This is a lab assignment and so you will not be submitting it. However, the concepts and practice will help you on both the homework and quizzes so I encourage you to make a serious effort on it during class and consider finishing it outside of class.

I recommend making a folder for today’s lab in COURSES as you usually do.

Exercise 0

(Finish the analysis that we started together:)

Consider the following program:

def avgList(lst):
  ''' Return the mean of a list of integers. '''
  tot = 0
  for i in range(len(lst)):
    tot = tot + lst[i]
  return tot / len(lst)

a. Run this program with the functionsTiming.py starter code with several different lengths of lists and plot how the time changes as the size of the list grows with the Desmos calculator (click the + and choose “table” to enter in your timing data points, then click the magnifying glass for it to adjust the axes to show you data clearly). Record your data and plot on the worksheet. Based on the plot you see, which of the Big-O common functions does it seem to fit?

Image of main Big-O functions Source: Wikimedia user Cmglee

b. Determine the Big-O runtime by counting the number of critical operations that occur in terms of the size of the list and dropping the constants. Does it agree with your plot?

Exercise 1-4

For each of the following functions:

a. Run them using the function timing script and plot the resulting data to compare against the Big-O common functions.

b. Determine their big-O runtime by counting the number of critical operations that occur in terms of the size of the input and then dropping the constants and compare that to what you found with the benchmark timing.

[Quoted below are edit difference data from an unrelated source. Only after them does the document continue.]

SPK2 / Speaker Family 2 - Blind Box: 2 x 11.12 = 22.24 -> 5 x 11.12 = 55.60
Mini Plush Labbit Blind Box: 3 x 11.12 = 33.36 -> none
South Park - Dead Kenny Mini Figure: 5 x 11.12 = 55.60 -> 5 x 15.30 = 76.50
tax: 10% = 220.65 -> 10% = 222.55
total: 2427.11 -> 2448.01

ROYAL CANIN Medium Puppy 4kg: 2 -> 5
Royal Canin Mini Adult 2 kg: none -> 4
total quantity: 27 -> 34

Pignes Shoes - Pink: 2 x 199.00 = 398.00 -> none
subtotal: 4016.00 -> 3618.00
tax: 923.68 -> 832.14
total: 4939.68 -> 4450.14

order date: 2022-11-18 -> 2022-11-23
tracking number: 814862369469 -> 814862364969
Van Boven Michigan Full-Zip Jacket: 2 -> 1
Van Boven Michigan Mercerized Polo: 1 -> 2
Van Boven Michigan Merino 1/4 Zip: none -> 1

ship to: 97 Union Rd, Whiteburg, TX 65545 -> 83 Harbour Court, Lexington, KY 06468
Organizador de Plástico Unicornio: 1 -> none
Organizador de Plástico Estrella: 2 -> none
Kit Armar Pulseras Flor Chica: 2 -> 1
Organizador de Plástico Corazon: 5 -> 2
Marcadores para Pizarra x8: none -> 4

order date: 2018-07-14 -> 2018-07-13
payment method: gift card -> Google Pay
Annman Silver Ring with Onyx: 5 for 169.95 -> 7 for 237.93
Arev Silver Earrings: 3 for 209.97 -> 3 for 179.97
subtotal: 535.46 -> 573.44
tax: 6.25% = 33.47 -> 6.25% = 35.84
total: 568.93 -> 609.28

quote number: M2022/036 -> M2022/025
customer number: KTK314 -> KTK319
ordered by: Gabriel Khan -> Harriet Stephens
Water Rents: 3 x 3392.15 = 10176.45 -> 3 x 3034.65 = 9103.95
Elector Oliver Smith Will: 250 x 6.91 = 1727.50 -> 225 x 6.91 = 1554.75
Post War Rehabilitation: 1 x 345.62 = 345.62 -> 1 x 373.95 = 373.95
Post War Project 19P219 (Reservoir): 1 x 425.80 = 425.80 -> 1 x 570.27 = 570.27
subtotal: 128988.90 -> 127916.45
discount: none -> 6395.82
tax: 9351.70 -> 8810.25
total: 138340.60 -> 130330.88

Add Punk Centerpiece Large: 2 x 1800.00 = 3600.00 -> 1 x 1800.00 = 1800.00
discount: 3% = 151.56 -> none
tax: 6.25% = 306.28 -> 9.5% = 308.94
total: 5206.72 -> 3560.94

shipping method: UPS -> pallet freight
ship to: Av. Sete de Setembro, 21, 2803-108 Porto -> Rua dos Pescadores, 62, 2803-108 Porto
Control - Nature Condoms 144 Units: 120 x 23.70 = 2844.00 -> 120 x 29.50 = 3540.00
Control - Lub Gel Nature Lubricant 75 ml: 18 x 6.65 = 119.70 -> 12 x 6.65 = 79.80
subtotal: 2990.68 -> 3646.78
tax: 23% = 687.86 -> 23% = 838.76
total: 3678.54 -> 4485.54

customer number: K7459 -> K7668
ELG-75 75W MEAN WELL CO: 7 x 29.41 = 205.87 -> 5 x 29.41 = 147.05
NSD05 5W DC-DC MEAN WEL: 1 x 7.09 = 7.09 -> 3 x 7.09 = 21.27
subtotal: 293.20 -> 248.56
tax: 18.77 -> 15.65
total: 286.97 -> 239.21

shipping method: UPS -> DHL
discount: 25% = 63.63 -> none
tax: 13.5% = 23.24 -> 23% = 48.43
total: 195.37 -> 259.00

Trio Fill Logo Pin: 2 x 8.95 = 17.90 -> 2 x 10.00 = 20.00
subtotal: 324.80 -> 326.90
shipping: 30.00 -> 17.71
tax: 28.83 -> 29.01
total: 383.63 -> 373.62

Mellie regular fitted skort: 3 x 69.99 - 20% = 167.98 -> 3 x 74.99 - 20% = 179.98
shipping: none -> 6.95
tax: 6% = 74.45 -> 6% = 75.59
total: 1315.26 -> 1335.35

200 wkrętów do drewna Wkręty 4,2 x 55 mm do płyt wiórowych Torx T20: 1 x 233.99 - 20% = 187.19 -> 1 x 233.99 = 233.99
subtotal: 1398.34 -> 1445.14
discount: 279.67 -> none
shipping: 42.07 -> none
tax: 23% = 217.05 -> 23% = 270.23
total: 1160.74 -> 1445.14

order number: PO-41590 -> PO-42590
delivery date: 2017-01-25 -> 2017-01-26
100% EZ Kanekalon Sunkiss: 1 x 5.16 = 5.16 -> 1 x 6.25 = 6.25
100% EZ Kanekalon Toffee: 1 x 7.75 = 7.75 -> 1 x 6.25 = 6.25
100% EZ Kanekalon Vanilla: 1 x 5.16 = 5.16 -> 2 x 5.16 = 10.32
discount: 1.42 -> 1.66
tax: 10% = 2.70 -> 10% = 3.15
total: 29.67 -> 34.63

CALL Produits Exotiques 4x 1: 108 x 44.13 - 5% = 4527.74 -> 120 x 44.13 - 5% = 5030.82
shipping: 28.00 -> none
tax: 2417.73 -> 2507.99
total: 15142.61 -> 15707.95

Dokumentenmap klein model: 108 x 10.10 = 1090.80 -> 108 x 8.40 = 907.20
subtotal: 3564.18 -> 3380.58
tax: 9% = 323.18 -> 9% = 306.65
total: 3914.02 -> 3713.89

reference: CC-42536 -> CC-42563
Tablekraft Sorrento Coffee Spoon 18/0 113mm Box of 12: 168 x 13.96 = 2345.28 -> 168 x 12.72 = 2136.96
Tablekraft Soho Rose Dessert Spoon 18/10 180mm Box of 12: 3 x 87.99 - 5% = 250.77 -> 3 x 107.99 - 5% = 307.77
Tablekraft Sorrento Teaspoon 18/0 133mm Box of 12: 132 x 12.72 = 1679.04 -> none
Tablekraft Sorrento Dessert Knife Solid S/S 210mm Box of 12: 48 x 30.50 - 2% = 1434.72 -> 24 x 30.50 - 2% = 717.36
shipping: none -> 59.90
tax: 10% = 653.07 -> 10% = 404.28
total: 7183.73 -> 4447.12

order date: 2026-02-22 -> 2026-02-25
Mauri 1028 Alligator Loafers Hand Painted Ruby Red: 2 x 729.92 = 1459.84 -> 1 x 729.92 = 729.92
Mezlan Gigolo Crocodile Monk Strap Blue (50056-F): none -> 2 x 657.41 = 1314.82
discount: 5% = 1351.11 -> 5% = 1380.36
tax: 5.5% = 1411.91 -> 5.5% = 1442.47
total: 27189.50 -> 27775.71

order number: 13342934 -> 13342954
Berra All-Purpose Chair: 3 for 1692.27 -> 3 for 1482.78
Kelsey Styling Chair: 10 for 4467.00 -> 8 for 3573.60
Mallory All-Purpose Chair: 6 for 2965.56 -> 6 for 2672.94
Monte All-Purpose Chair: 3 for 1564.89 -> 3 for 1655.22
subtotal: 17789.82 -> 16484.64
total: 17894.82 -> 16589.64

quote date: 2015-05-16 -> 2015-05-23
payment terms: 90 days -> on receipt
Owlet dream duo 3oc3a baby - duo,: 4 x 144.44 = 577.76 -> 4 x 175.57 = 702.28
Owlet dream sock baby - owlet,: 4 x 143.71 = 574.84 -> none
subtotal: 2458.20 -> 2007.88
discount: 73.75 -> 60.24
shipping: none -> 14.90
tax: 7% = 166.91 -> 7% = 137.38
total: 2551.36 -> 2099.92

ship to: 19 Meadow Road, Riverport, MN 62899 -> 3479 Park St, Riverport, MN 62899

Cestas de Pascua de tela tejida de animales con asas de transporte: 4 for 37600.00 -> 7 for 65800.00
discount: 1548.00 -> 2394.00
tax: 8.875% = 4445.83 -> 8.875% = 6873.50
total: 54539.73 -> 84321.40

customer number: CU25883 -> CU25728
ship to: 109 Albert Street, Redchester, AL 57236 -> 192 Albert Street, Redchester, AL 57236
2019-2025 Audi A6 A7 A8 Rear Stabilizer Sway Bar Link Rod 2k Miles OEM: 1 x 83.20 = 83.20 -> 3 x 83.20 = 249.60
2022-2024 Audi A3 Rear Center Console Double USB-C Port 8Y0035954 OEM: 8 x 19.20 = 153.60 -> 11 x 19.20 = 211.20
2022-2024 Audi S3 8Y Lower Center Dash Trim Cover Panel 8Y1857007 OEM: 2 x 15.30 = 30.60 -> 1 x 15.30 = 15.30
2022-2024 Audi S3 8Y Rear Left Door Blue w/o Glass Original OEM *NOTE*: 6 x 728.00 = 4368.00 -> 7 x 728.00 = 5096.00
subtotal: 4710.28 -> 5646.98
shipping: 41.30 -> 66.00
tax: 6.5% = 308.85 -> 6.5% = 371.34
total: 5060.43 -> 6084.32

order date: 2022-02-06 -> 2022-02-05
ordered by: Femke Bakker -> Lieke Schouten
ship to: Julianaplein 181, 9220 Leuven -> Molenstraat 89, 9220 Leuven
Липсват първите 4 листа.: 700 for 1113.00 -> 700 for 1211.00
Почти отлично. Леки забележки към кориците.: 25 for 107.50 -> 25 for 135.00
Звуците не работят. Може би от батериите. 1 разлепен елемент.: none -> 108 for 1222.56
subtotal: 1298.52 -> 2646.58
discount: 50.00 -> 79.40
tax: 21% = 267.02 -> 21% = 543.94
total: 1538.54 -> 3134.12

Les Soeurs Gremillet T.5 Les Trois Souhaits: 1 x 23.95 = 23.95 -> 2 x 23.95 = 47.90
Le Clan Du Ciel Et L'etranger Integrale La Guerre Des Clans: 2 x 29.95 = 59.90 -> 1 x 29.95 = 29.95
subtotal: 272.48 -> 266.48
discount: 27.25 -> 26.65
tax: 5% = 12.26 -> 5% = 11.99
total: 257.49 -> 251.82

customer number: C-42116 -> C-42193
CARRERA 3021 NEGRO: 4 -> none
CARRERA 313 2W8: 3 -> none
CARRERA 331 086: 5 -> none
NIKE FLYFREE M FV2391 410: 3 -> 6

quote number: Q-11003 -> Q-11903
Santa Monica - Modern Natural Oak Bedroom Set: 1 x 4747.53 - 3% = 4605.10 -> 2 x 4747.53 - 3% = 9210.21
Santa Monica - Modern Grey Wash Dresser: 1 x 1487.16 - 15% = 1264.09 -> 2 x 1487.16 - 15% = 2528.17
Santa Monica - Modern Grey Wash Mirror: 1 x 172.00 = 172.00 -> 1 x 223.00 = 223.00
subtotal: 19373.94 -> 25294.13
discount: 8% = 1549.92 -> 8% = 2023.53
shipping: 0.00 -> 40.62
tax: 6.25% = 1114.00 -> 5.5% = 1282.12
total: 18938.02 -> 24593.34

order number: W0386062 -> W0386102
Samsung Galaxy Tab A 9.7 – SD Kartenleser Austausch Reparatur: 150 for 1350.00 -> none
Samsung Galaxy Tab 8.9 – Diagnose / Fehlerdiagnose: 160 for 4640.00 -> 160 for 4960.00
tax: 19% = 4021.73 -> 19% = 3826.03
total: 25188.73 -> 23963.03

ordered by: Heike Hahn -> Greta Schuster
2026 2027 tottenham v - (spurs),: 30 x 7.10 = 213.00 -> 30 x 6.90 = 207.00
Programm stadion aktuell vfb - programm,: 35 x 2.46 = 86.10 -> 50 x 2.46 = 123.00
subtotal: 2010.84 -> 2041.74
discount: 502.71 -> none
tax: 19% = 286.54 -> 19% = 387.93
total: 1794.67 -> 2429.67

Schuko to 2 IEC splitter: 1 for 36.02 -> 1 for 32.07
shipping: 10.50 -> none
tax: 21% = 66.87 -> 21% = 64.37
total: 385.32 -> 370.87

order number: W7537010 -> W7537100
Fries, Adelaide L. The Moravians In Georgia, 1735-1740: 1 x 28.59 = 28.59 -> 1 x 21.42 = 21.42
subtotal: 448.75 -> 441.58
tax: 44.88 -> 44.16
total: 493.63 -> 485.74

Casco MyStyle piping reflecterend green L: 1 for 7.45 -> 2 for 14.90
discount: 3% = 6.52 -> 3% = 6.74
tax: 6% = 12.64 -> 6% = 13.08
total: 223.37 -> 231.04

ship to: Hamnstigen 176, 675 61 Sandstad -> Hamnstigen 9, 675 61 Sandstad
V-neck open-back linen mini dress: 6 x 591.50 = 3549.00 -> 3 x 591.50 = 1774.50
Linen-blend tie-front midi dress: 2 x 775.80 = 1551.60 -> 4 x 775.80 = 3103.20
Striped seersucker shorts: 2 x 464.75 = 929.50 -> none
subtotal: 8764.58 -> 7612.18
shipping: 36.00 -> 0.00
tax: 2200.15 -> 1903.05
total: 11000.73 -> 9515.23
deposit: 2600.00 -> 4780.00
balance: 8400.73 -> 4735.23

# 1, note that you should increase only one of the inputs for your analysis
def add(a, b):
  ''' Return the sum of two integers. '''
  tot = a + b
  return tot
# 2
def containsDuplicates(lst):
  ''' Return whether or not there are any duplicate values in given list. '''
  for i in range(len(lst)):
    for j in range(len(lst)):
      if i != j and lst[i] == lst[j]:
        return True
  return False
# 3
def getMin1(lst):
  ''' Return the minimum element from given list of NON-NEGATIVE integers. '''
  if len(lst) == 1:
    return lst[0]
  else:
    minRest = getMin1(lst[1:])
    if minRest > lst[0]:
      return minRest
    else:
      return lst[0]
# 4
# This one is tricky, work through some examples and count the number 
# of comparisons!
def getMin2(lst):
  ''' Return the minimum element from given list of NON-NEGATIVE integers. '''
  if len(lst) == 1:
    return lst[0]
  else:
    mid = len(lst) // 2
    minLeft = getMin2(lst[:mid])
    minRight = getMin2(lst[mid:])
    if minLeft < minRight:
      return minLeft
    else:
      return minRight

Exercise 5

Examine the two versions of functions for finding the Fibonacci numbers in the timings file. Compare them using the timing script and try to figure out why one is more efficient than the other.

Extra

Go back to your solutions to previous labs and figure out their Big-O runtime.